__Task details__. Below are entries. Reproduce exactly the lines between the line holding "- A minimalistic" and the line holding "- This command", inclusive, and only those.
Content starts
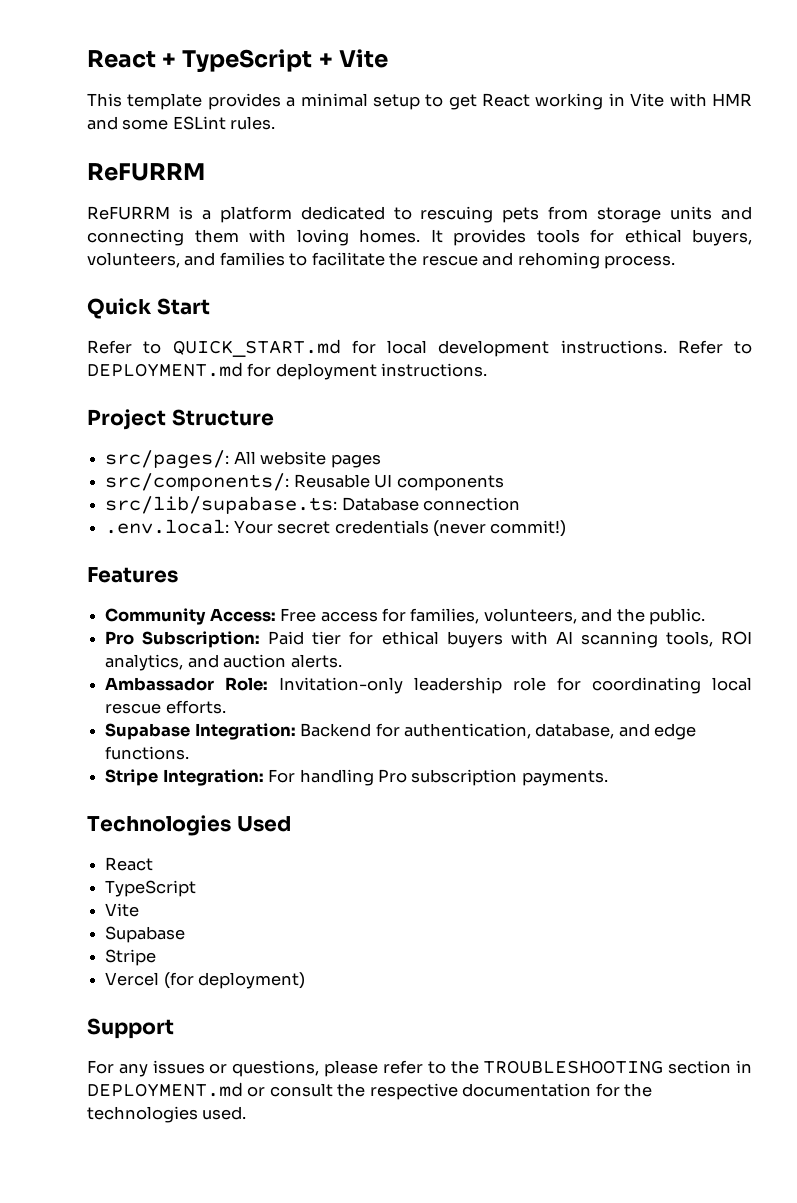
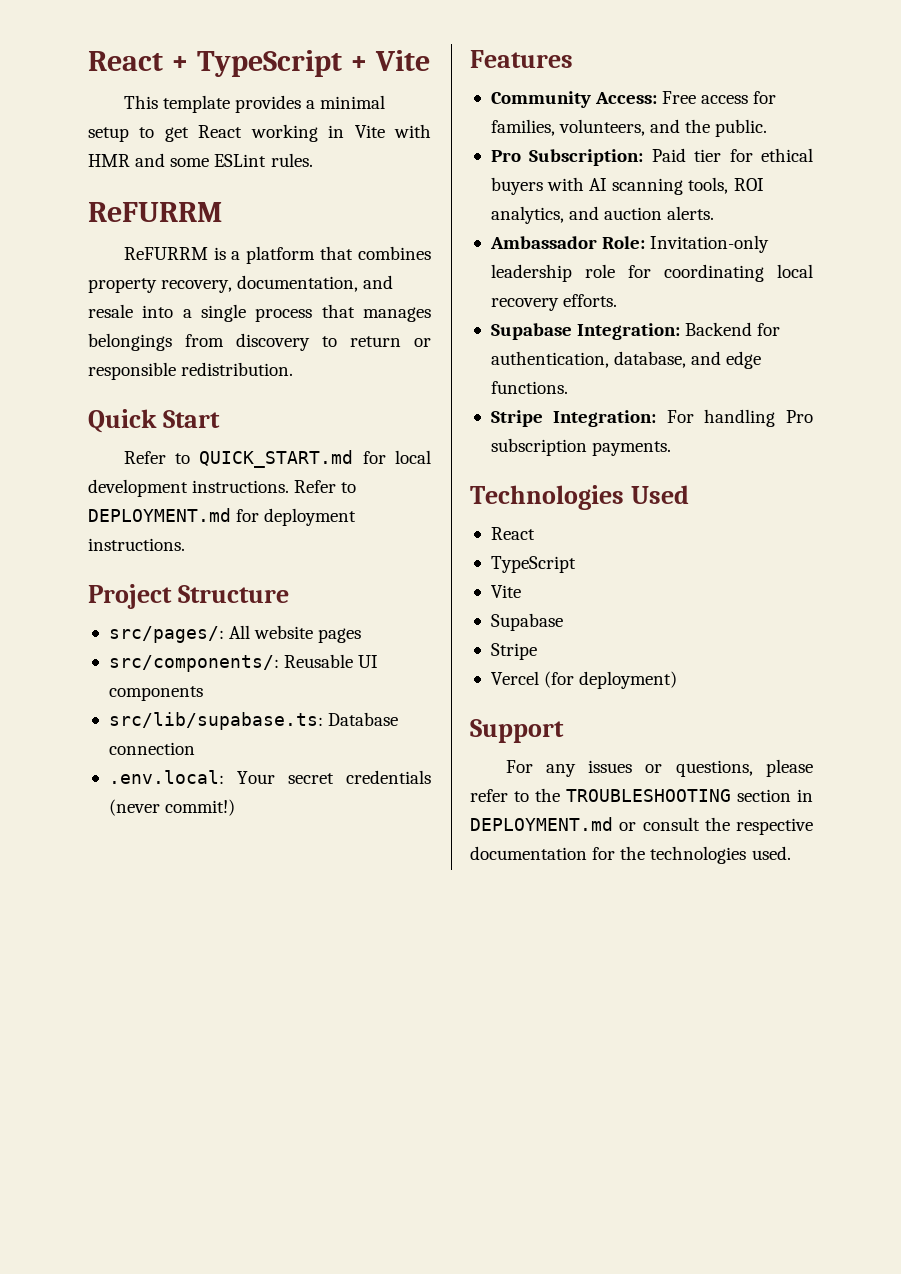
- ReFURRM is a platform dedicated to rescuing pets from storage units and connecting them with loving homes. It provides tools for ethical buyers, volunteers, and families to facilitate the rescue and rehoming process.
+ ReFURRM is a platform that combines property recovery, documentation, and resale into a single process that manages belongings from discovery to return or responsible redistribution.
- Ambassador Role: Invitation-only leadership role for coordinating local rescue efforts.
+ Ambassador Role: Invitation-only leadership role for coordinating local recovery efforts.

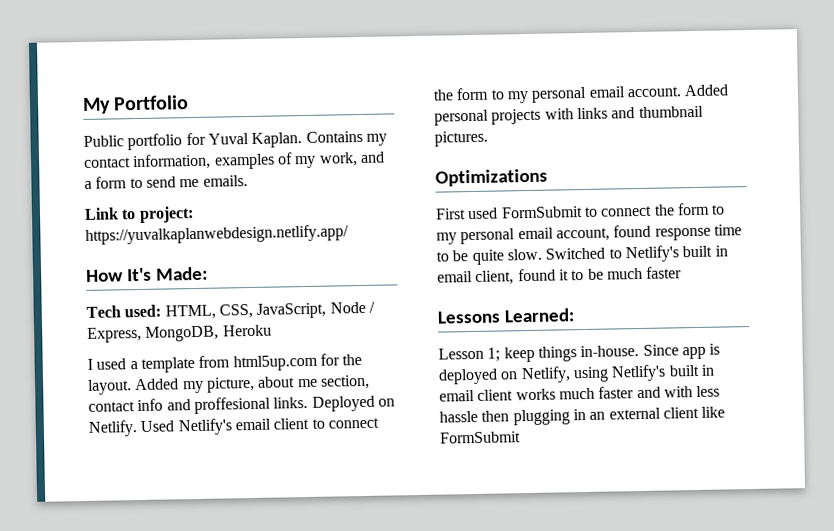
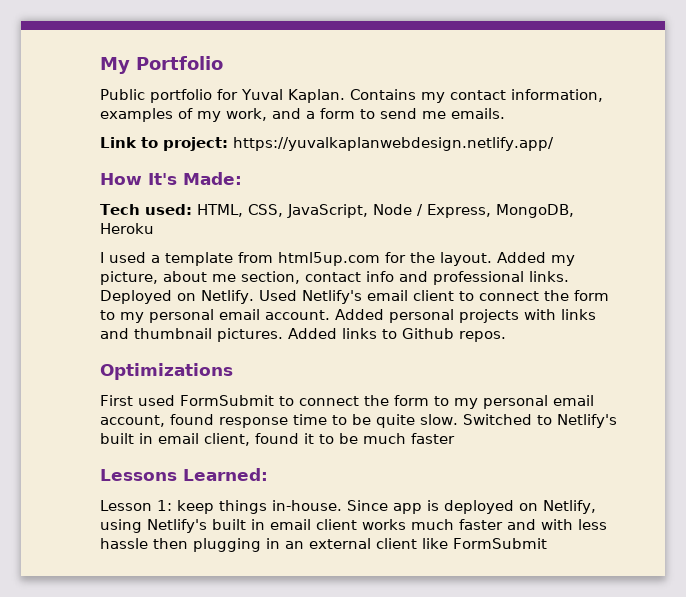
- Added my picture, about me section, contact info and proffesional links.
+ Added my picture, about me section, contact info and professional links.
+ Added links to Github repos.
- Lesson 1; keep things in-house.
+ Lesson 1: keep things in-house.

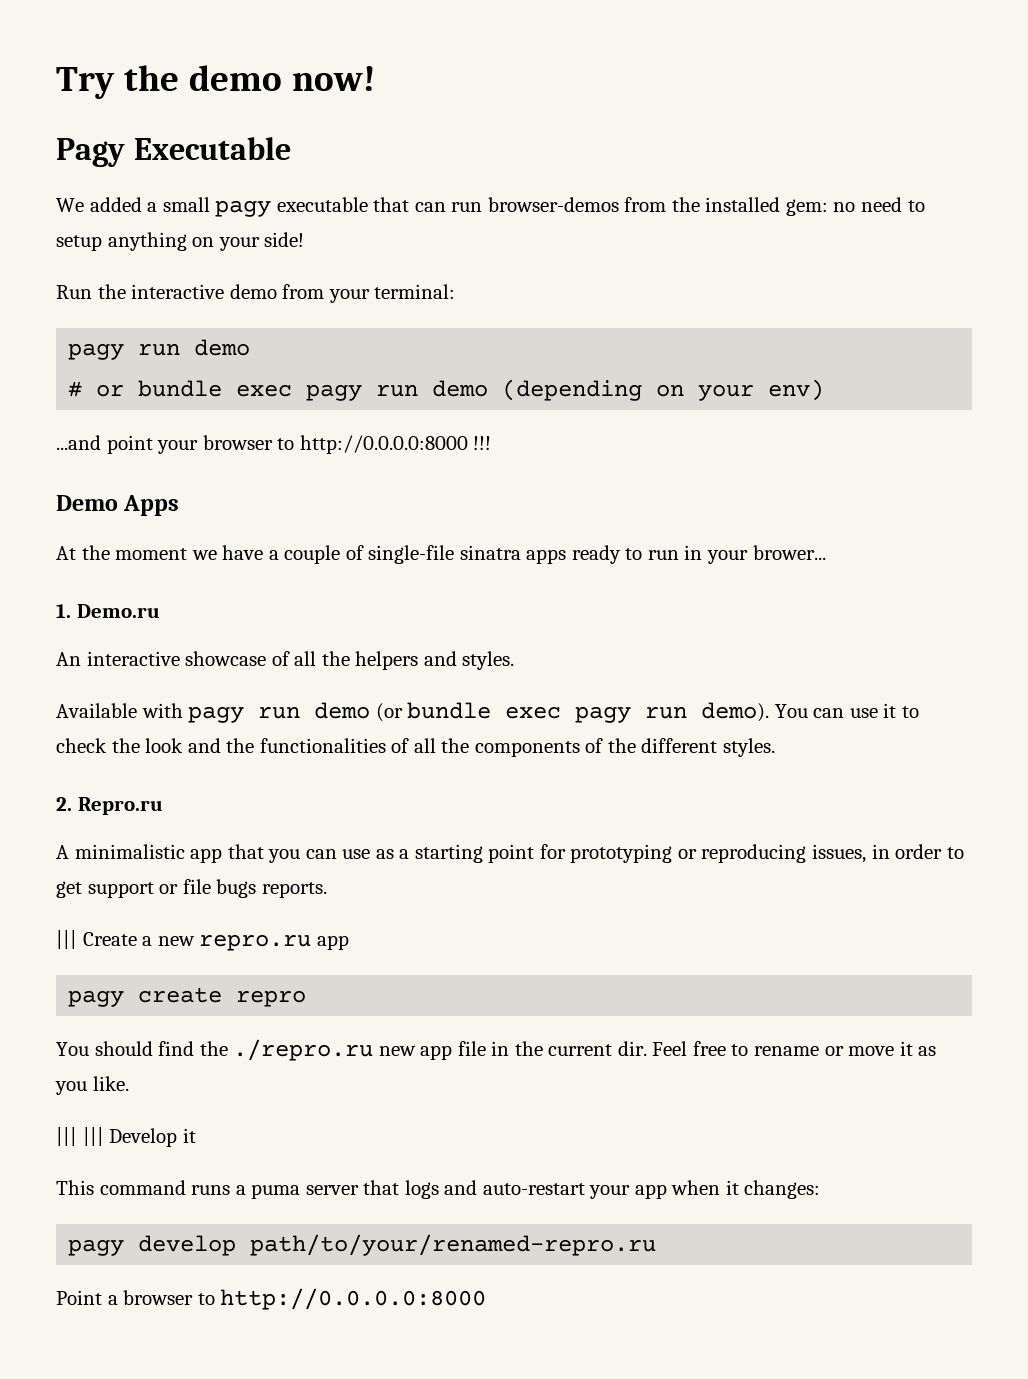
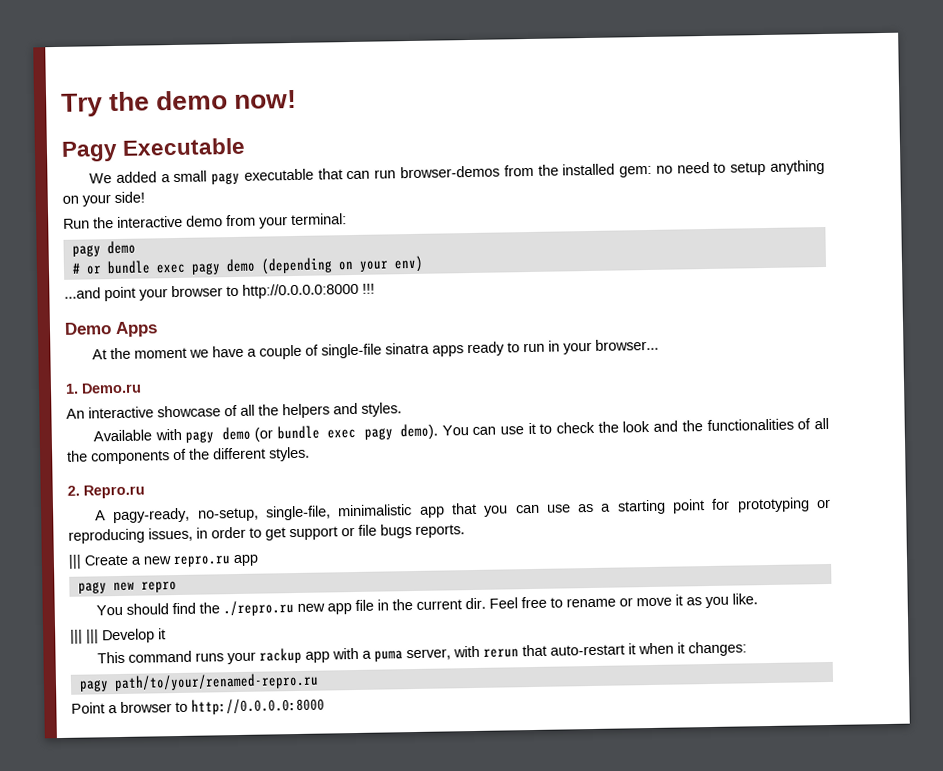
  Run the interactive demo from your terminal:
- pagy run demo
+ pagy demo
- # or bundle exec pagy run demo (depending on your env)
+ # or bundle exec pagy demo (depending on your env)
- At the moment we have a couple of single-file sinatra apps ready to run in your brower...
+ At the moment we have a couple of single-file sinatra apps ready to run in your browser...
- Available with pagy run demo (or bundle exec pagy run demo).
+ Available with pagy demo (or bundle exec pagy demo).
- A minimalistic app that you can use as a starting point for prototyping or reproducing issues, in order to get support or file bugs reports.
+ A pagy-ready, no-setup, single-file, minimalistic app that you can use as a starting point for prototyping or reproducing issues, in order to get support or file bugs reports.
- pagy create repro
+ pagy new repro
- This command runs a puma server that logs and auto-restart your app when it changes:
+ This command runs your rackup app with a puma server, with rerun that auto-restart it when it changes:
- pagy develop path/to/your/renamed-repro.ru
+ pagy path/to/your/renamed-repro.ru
Content ends
__Written solution__.
- A minimalistic app that you can use as a starting point for prototyping or reproducing issues, in order to get support or file bugs reports.
+ A pagy-ready, no-setup, single-file, minimalistic app that you can use as a starting point for prototyping or reproducing issues, in order to get support or file bugs reports.
- pagy create repro
+ pagy new repro
- This command runs a puma server that logs and auto-restart your app when it changes:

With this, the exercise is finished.